8.   Under the doctrine of res ipsa loquitur when one of the beams supporting a two-point scaffold from a roof falls to the ground, even though counterweights many times heavier than the scaffold load were placed on the inboard end, it is established that the outrigger beam which fell was not secured against tipping.

CONCLUSIONS OF LAW

1.   The Maryland Shipbuilding and Drydock Company is and was at all relevant times an employer as that term is defined in the   Act engaged in commerce and subject to the jurisdiction of this Commission.

2.   The Maryland Shipbuilding and Drydock Company did not violate 29 CFR 1910.66(b)(5)(iii) on August [*38]   9, 1973.

3.   The Maryland Shipbuilding and Drydock Company violated 29 CFR 1910.28(e)(1) and (2) on August 9, 1973, by failing to secure outrigger beams on a two-point scaffold against movement.

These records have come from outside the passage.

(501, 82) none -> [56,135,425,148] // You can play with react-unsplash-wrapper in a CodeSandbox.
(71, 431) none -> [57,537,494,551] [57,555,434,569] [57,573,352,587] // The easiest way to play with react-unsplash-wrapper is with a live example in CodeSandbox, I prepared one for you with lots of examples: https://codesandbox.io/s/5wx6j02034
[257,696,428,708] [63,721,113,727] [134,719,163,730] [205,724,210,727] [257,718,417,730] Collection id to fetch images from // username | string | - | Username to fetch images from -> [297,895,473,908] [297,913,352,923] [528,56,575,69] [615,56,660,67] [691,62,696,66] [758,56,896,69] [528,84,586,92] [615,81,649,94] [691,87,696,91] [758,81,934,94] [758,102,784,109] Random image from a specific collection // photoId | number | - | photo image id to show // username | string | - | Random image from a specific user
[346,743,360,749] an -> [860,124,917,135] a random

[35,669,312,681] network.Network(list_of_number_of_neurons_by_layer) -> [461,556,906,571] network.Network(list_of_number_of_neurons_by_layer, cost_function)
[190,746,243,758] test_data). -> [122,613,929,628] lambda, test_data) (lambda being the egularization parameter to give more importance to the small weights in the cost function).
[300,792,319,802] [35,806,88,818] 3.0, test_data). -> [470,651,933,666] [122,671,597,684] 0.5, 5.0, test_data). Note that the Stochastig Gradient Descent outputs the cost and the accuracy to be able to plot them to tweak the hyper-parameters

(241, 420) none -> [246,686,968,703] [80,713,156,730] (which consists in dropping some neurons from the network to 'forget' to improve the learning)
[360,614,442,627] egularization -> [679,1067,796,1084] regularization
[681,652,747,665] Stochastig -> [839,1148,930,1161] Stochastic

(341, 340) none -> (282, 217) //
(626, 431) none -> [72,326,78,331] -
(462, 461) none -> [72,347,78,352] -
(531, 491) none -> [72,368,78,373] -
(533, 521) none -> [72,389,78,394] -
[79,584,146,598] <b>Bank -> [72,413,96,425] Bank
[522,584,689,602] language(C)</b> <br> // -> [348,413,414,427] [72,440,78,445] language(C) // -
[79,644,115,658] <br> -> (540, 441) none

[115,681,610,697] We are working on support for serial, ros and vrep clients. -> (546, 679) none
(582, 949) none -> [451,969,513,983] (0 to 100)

4.   This standard is applicable to shipbuilding and ship repair companies.

5.   Ordinarily a proposed penalty of $600.00 for violation of 29 CFR 1910.28(e)(1) and (2), in view of the fact that, as a direct result of the violation, a human life was lost, would be inadequate.   In any case where there is a fatality or serious injuries, the maximum penalty of $1000 for a serious violation is appropriate unless there are extenuating circumstances such as those mentioned in 29 U.S.C. 666(i), based upon the size of the business, good faith and history.   The Secretary, through its compliance officer who carefully evaluated the respondent on the basis of these three factors, concluded that a $600.00 was appropriate.   The proposed penalty is reasonable.

ORDER

It is accordingly hereby ORDERED that

1.   Citation number 1 for violation of 29 CFR 1910.28(e)(1) and (2) and the proposed penalty thereon of $600.00 be affirmed.

2.   Citation number 2 for an alleged violation of 29 CFR 1910.66(b)(5)(iii)   [*39]   and the proposed penalty thereon of $600.00 be vacated.